BusinessFour States Seek Shareholder Rights in Benin Disco

Four States Seek Shareholder Rights in Benin Disco


March 24, (THEWILL)- The state governments noted that the decision is to ensure the efficient provision of electricity services to citizens.

This was disclosed in a letter dated 18 March, addressed to the Executive Chairman of NERC, Sanusi Garba.

The letter was jointly signed by the Commissioner for Energy in Delta State, Jerry Ehiwairor; the Commissioner for Mining and Energy in Edo State, Enaholo Ojeifoh; the Commissioner for Infrastructure and Public Utilities in Ekiti State, Mobolaji Aluko; and the Commissioner for Energy and Mineral Resources in Ondo State, Razaq Obe.


The officials signed the letter on behalf of the state governments.

The letter titled ‘Notification of intent to exercise shareholder rights in the Benin Electricity Distribution Company (BEDC)’ was also sent to the Minister of Power, Adebayo Adelabu, Shamsuddeen Usman, Chairman, Ministry of Finance Incorporated (MOFI), Director General, Nigeria Governors Forum, Chairman, Senate Committee on Power and Chairman, House of Representatives Committee on Power.

“We write to formally inform the NERC (the “Commission”) of the intent of the governments of Delta State, Edo State, Ekiti State and Ondo State (the “BEDC State Governments”) regarding our collective residual equity in the Benin Electricity Distribution Company (BEDC).

“After a thorough evaluation of the operational deficiencies and service delivery failures to our states, the BEDC state governments intend to exercise our shareholder rights in BEDC, to ensure the efficient provision of electricity services to our citizens,” the letter reads in part.

The state governments said the provision of reliable electricity to enhance the welfare and development of people is a core priority of the government.

“As such, we cannot afford to overlook the critical importance of ensuring that electricity distribution services provided by BEDC meet the needs and expectations of our populace henceforth,” the letter reads.

The state governments explained that in exercising their shareholder rights, they intend to actively participate in the decision-making processes of BEDC both at the board and management level of the company, to strengthen operations of the company and enhance service delivery, improve operational efficiency, increase electricity access to unserved and underserved communities, and ultimately, transform the electricity sector within the states.
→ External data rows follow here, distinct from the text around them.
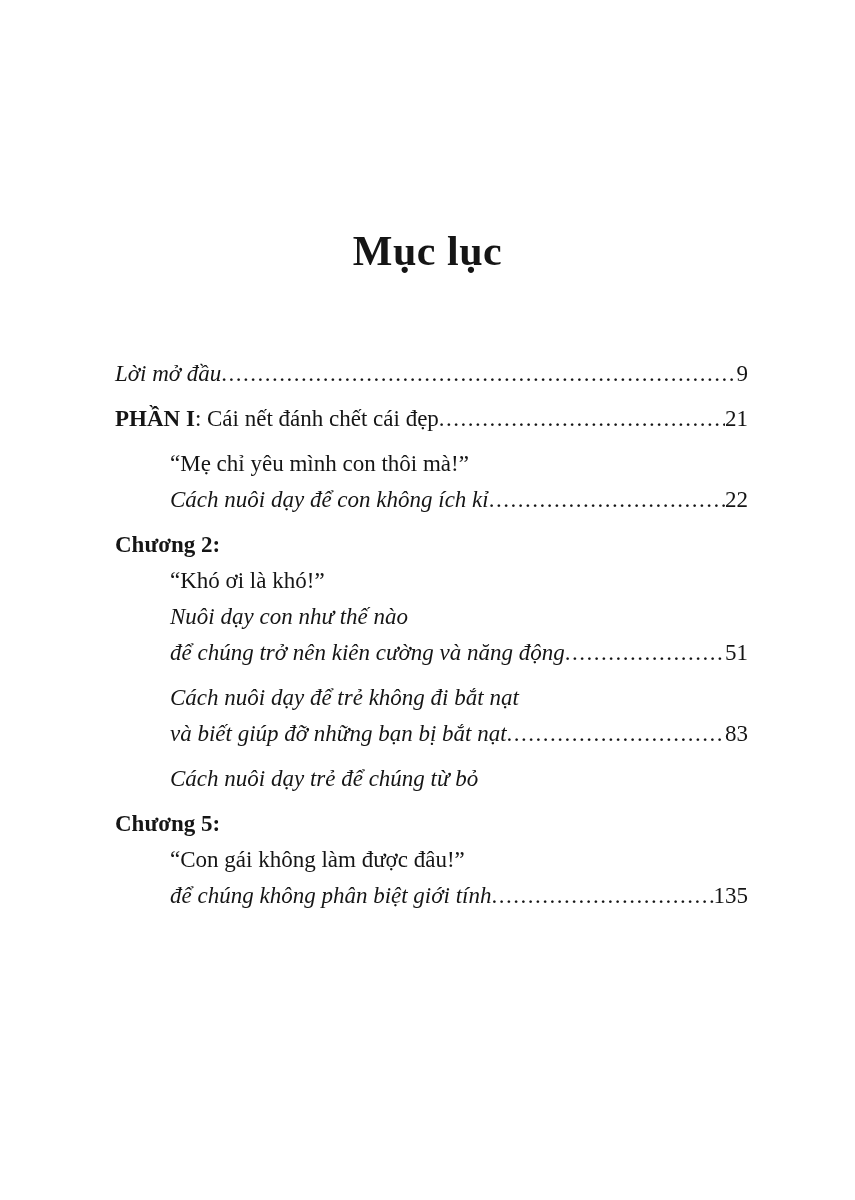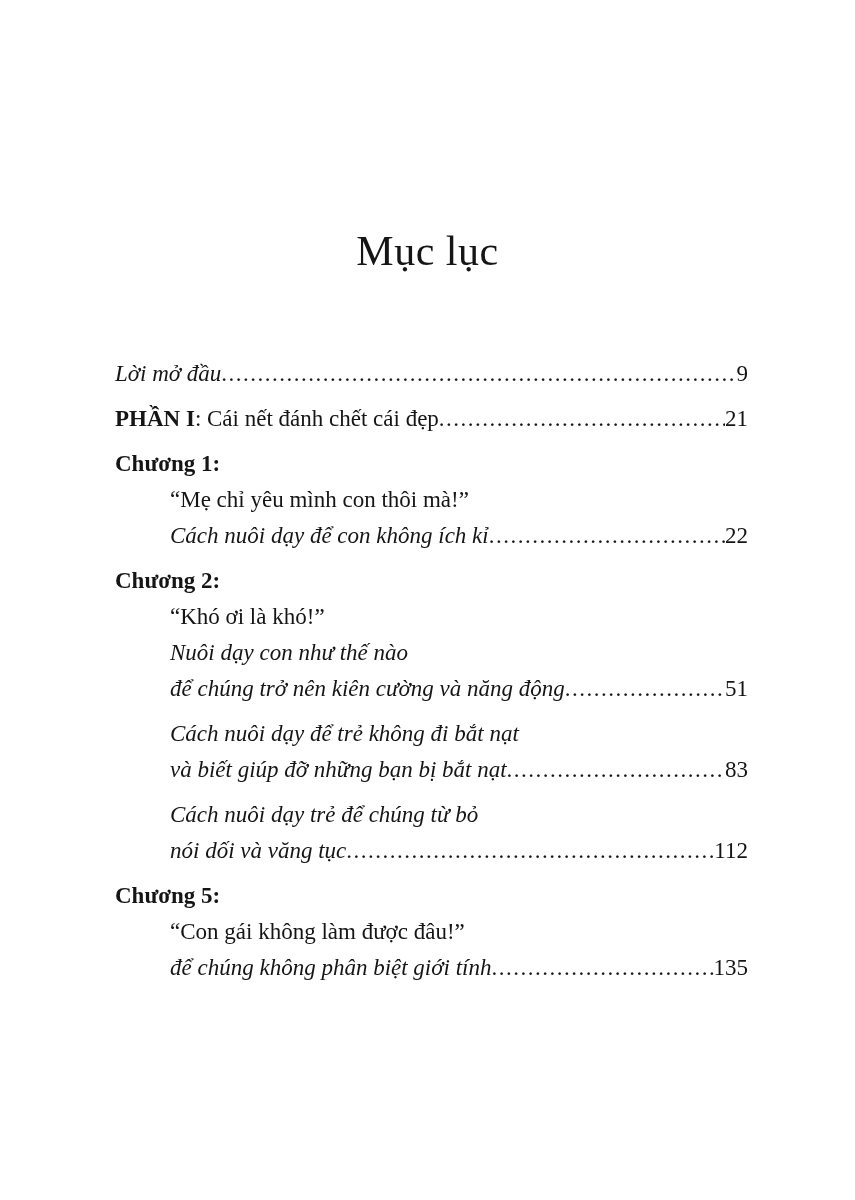--- a/index.html
+++ b/index.html
@@ -11,21 +11,21 @@
     background: #ffffff;
     color: #151515;
     font-family: "Liberation Serif", "DejaVu Serif", serif;
     position: relative;
     overflow: hidden;
   }
   .title {
     padding-top: 228px;
     text-align: center;
     font-size: 42px;
-    font-weight: normal;
+    font-weight: bold;
     letter-spacing: 0.5px;
     line-height: 1.1;
   }
   .toc {
     margin-top: 82px;
     margin-left: 115px;
     margin-right: 107px;
     font-size: 23px;
   }
   .toc-block { margin-bottom: 9px; }
@@ -69,23 +69,20 @@
         </div>
       </div>
       <div class="toc-block">
         <div class="toc-line">
           <span class="line-text"><span class="seg-bold">PHẦN I</span><span class="seg-regular">: Cái nết đánh chết cái đẹp</span></span>
           <span class="dots"></span>
           <span class="page-num">21</span>
         </div>
       </div>
       <div class="toc-block">
-        <div class="toc-line">
-          <span class="line-text"><span class="seg-bold">Chương 1:</span></span>
-        </div>
         <div class="toc-line indent-1">
           <span class="line-text"><span class="seg-regular">“Mẹ chỉ yêu mình con thôi mà!”</span></span>
         </div>
         <div class="toc-line indent-1">
           <span class="line-text"><span class="seg-italic">Cách nuôi dạy để con không ích kỉ</span></span>
           <span class="dots"></span>
           <span class="page-num">22</span>
         </div>
       </div>
       <div class="toc-block">
@@ -111,25 +108,20 @@
         <div class="toc-line indent-1">
           <span class="line-text"><span class="seg-italic">và biết giúp đỡ những bạn bị bắt nạt</span></span>
           <span class="dots"></span>
           <span class="page-num">83</span>
         </div>
       </div>
       <div class="toc-block">
         <div class="toc-line indent-1">
           <span class="line-text"><span class="seg-italic">Cách nuôi dạy trẻ để chúng từ bỏ</span></span>
         </div>
-        <div class="toc-line indent-1">
-          <span class="line-text"><span class="seg-italic">nói dối và văng tục</span></span>
-          <span class="dots"></span>
-          <span class="page-num">112</span>
-        </div>
       </div>
       <div class="toc-block">
         <div class="toc-line">
           <span class="line-text"><span class="seg-bold">Chương 5:</span></span>
         </div>
         <div class="toc-line indent-1">
           <span class="line-text"><span class="seg-regular">“Con gái không làm được đâu!”</span></span>
         </div>
         <div class="toc-line indent-1">
           <span class="line-text"><span class="seg-italic">để chúng không phân biệt giới tính</span></span>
“Please note that our demand is not capricious and merely wishes to correct a historical lapse. We wish to emphasize that at no point did the BEDC State government give any Power of Attorney (PoA) to either the Federal Ministry of Finance Incorporated (MOF) or the Bureau of Public Enterprises (BPE) with respect to our shareholding in the PHCN successor Benin Electricity Distribution Company, or the post-privatized entity.

“It has come to our notice that the commission intends to exercise a regulatory takeover of BEDC by March 31, 2024. The commission is kindly requested to formally notify the BEDC State governments before taking any regulatory action to appoint new directors and a management team for the company.

“We also urge the commission to immediately commence the process of unbundling BEDC into its operational areas along state boundaries,” it said.

The state governments further assured the commission of their support and cooperation in exercising any regulatory action against BEDC and its core investor, provided their rights as shareholders in the company are not breached.

Lastly, the state governments requested a meeting with the commission to discuss its intention as outlined in the letter in order “to exercise our rights in the company with a view to working out how these rights will be exercised under the commission’s regulatory oversight and for the benefit of all stakeholders involved.”

President Bola Tinubu had in June 2023 assented to the electricity bill, which authorizes states, companies and individuals to generate, transmit and distribute electricity.

The new electricity law repeals the Electric Power Sector Reform Act (EPSRA) which was signed by President Olusegun Obasanjo in 2005

The EPSRA (2005) provided the legal, regulatory and governance frameworks underpinning the Nigerian Electricity Supply Industry (NESI).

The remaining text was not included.